Segment Open
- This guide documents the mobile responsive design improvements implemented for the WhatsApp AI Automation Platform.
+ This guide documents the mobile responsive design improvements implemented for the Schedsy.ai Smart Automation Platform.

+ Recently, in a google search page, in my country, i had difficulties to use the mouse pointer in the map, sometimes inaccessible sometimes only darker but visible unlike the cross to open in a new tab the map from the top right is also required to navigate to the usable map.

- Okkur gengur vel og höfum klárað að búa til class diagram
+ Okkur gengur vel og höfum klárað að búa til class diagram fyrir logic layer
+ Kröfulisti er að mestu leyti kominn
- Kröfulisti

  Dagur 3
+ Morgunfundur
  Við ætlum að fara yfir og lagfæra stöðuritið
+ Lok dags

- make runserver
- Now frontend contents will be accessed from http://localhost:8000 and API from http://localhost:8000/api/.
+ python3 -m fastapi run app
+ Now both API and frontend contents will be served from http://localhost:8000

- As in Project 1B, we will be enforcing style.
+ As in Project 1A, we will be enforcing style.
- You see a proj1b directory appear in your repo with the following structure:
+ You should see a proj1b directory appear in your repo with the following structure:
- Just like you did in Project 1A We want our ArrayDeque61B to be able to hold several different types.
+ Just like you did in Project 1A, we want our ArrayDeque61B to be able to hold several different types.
Segment Closed
What you have to do: Check the data for lines with "appear" and give only their number.

Exercise result: 2